Over the years, we've experimented with every bait in existence, from jigging spoons, to bladebaits, to airplane jigs. We once tipped everything with salted minnows. The last five years, we've settled on two lures that usually outfish everything else. We no longer tip our baits, for used correctly, these lures usually outfish even livebait.
One lure the works well is the Northland Air Plane Jig. We fish jigs without any bucktail dressing, just slip a three-inch Gitzit-style body on the jig and use a drop of super glue at the head to hold it in place. Rig a few jigs before you go out in the cold. Most of our fishing is with 3/8-ounce jigs in conjunction with 8- or 10-pound-test line.
The hottest lure we've found is a 3/8-ounce Blue Fox Foxee jighead slipped inside a Gitzit-style body like the Garland or a Berkley Power Tube. Pop the line-tie through the tube body and tie your line to the lure. After several fish, you may have to replace the tube body. A plain white or off-white tube works well. Modest Mac's favorite is a clear tube with silver glitter.
We use sonar units to indicate depth, where trout are in relation to our lures, and how they're responding. The most aggressive fish often suddenly appear on sonar, moving steadily toward a lure. Whoa boy, you know what's going to happen next. Heavy thump. Big bend in rod. Other times the game is more tentative. Fish appear as you hop the bait, then stop to inspect the situation. Jiggle-jiggle. Jiggle-jiggle. Shake the lure. Maybe give it another short hop. Maybe another major pop. It's all part of the guessing game.
And when the day is done, the last coffee drained from every thermos, we snowmobile toward home, the sun setting over our shoulders. The game continues, though, for we gather at a restaurant to toast the day and recount every man's tales of triumph and woe.

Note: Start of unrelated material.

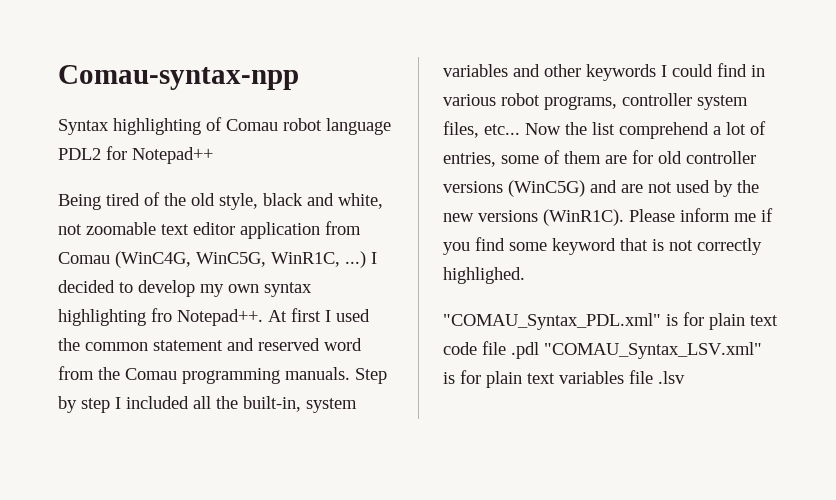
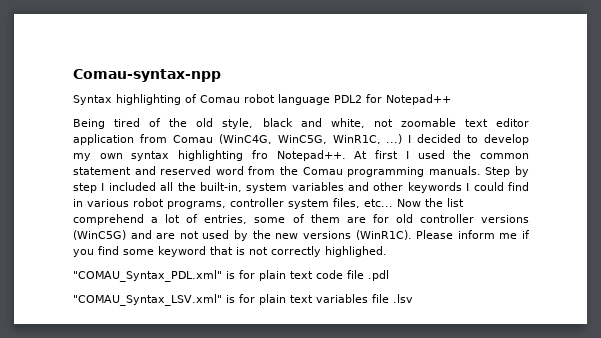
- "COMAU_Syntax_PDL.xml" is for plain text code file .pdl "COMAU_Syntax_LSV.xml" is for plain text variables file .lsv
+ "COMAU_Syntax_PDL.xml" is for plain text code file .pdl
+ "COMAU_Syntax_LSV.xml" is for plain text variables file .lsv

At least once a trip, too, we save enough small fish for a fish fry. Trout, walleyes, and pike are as good as they can be fresh out of icy water and into a deep-fry pan. The Mighty Mystro of the Mackinaw, that man called Modest Mac, is right at home in this crowd, where fish weights are freely estimated and fish numbers are recounted long into the night. Only when it comes to helpings of fish and potatoes, does it seem he forgets to count.